THE PROBLEM
Examine the entries and show every line in which the word "select" is found.

-- INPUT FOR THIS TASK follows --

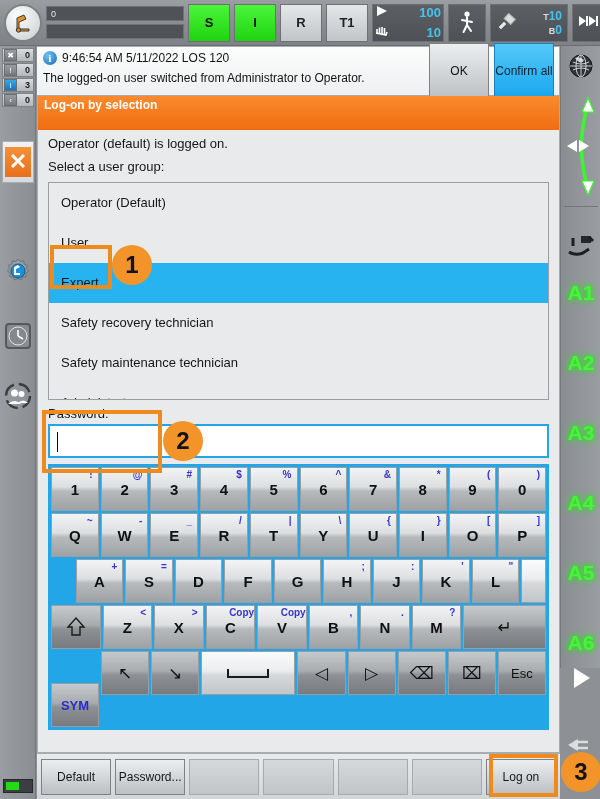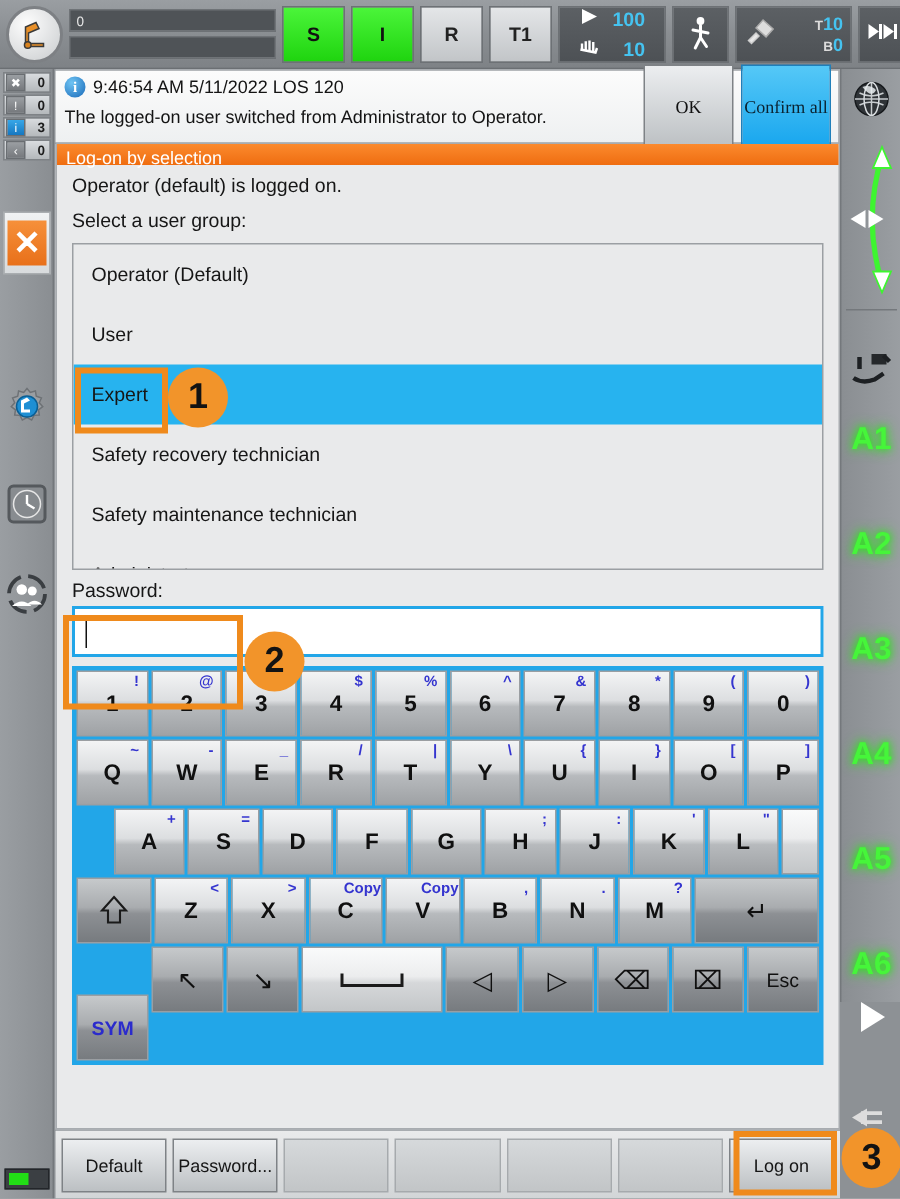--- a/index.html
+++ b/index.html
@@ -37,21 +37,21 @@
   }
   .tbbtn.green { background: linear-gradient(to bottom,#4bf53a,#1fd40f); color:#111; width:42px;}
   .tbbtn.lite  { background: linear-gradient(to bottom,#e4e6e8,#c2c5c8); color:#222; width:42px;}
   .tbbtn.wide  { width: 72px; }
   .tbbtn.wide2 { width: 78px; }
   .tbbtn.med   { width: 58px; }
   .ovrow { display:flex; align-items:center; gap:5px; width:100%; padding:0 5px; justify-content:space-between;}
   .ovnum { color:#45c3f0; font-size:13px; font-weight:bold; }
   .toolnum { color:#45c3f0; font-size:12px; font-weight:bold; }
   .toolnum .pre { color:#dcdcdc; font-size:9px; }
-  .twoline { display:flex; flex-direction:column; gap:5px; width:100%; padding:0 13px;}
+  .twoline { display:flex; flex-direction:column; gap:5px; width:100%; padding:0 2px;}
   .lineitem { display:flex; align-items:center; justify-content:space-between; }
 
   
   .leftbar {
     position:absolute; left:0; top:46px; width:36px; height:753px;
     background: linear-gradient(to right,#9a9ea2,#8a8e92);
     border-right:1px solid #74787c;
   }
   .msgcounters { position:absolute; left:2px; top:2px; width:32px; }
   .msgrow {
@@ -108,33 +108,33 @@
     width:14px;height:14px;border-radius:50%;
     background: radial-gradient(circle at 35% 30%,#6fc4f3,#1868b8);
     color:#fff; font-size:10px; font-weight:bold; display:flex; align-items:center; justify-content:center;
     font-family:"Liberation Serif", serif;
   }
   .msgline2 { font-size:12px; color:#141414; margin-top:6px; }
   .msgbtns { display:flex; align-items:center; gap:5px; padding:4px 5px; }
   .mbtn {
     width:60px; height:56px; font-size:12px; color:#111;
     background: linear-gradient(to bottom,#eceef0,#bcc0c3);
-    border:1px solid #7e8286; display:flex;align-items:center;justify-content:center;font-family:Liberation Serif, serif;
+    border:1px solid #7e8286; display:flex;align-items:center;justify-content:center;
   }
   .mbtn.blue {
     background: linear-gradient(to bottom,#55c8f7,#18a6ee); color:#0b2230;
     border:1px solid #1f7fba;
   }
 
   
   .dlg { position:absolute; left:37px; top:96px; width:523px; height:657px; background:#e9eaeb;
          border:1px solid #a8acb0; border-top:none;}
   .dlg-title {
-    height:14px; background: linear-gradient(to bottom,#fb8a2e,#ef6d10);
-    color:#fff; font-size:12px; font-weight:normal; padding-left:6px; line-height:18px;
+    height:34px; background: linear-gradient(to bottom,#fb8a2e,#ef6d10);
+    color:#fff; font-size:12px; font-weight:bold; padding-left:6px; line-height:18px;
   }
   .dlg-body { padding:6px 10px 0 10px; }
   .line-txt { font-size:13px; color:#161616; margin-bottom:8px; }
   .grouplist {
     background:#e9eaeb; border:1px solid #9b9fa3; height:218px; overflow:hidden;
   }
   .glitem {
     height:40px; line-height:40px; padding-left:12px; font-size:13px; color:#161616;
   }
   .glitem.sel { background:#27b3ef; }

-- INPUT FOR THIS TASK concluded --
-- INPUT FOR THIS TASK follows --

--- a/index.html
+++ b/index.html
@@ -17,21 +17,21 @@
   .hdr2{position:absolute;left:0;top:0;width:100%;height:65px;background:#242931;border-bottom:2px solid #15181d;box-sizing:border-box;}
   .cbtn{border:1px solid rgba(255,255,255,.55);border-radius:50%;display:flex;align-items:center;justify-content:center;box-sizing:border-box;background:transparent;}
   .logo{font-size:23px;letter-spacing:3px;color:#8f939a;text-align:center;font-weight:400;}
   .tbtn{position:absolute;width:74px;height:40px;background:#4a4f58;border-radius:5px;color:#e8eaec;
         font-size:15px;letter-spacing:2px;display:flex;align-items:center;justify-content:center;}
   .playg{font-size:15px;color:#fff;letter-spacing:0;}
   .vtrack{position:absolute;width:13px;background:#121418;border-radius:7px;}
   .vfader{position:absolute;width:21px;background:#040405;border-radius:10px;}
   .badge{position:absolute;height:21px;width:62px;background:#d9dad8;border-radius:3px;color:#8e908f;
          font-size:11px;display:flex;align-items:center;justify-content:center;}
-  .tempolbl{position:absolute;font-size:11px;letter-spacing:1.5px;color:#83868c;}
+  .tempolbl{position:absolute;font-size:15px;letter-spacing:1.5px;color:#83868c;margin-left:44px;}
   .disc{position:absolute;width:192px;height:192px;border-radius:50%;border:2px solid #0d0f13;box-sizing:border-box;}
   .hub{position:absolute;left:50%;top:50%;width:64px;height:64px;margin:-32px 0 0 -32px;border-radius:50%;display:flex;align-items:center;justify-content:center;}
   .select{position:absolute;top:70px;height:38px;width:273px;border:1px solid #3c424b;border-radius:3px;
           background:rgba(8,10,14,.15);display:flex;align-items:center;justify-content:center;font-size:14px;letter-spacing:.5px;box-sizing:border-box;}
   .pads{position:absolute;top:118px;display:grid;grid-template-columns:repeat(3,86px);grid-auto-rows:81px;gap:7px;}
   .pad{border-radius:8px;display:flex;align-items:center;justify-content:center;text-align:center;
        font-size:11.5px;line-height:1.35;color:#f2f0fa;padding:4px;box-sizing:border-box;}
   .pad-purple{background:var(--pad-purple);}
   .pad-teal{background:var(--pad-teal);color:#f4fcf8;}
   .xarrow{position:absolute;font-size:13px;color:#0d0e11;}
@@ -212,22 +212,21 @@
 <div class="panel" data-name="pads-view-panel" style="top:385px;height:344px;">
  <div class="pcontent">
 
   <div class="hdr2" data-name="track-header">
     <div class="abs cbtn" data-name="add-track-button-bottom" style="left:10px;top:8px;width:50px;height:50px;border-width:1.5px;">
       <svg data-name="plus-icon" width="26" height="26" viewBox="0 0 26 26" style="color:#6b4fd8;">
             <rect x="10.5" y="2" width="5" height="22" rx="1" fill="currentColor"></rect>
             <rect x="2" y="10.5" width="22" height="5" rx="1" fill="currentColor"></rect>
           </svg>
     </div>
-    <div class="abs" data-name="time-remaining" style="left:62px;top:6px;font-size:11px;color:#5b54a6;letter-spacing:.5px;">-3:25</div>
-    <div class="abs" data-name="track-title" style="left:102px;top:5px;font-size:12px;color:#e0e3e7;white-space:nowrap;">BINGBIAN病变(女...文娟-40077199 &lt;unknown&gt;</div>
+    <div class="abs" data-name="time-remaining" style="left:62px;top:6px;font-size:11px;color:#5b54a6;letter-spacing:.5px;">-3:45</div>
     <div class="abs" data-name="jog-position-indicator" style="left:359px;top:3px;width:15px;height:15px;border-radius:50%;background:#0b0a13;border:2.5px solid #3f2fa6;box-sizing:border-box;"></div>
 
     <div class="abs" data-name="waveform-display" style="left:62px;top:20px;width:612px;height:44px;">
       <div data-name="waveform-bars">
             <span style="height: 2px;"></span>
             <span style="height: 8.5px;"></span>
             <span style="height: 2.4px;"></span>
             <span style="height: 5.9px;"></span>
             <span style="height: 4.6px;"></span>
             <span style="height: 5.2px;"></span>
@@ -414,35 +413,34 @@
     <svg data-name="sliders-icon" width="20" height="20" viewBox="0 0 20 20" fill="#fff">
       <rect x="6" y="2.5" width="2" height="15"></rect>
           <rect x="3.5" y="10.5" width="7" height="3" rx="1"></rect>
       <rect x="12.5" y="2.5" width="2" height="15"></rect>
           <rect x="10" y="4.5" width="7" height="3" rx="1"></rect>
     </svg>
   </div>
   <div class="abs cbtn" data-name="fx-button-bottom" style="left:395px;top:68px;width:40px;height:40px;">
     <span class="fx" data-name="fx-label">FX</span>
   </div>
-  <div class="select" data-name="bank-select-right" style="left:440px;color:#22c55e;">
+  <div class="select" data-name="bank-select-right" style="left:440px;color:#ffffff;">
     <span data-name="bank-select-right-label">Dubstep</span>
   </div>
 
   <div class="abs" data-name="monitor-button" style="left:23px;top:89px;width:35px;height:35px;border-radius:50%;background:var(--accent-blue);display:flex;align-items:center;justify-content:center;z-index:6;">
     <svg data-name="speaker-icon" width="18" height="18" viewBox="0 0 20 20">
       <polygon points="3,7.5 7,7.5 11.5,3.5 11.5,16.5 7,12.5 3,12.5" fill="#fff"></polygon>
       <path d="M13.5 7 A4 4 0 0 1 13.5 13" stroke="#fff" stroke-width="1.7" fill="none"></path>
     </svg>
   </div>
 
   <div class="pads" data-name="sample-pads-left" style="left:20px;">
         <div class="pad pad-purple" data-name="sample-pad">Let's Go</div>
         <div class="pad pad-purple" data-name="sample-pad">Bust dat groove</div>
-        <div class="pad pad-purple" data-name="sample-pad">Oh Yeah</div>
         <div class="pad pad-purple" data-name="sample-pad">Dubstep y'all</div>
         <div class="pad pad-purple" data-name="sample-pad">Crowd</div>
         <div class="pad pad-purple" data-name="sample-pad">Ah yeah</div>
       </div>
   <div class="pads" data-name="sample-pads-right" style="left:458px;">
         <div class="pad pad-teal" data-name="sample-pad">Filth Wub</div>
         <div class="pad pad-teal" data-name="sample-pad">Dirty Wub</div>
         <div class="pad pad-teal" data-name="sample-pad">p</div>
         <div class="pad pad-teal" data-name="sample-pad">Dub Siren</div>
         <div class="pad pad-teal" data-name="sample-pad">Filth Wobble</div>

-- INPUT FOR THIS TASK concluded --
-- INPUT FOR THIS TASK follows --

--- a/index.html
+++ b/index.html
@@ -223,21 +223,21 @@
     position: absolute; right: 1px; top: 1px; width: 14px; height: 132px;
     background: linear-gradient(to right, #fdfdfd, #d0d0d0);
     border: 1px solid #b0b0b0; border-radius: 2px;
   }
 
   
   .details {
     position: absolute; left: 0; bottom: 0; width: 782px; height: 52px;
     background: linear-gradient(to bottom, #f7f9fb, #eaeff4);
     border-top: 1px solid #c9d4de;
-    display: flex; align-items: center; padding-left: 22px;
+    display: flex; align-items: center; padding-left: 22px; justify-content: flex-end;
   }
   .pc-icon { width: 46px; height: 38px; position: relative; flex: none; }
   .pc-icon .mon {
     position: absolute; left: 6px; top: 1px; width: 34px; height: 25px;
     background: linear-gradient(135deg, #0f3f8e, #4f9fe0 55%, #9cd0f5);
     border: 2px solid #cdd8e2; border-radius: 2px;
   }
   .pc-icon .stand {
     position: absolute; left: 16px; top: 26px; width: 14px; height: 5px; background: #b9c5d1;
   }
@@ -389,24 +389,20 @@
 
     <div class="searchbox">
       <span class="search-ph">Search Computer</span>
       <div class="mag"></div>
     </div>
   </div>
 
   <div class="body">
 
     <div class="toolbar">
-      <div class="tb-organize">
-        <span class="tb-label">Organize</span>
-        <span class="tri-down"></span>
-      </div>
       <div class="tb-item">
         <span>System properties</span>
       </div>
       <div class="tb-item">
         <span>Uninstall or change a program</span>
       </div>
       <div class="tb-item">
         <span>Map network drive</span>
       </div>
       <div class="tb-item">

-- INPUT FOR THIS TASK concluded --

SOLUTION
   .select{position:absolute;top:70px;height:38px;width:273px;border:1px solid #3c424b;border-radius:3px;
-  <div class="select" data-name="bank-select-right" style="left:440px;color:#22c55e;">
+  <div class="select" data-name="bank-select-right" style="left:440px;color:#ffffff;">
     <span data-name="bank-select-right-label">Dubstep</span>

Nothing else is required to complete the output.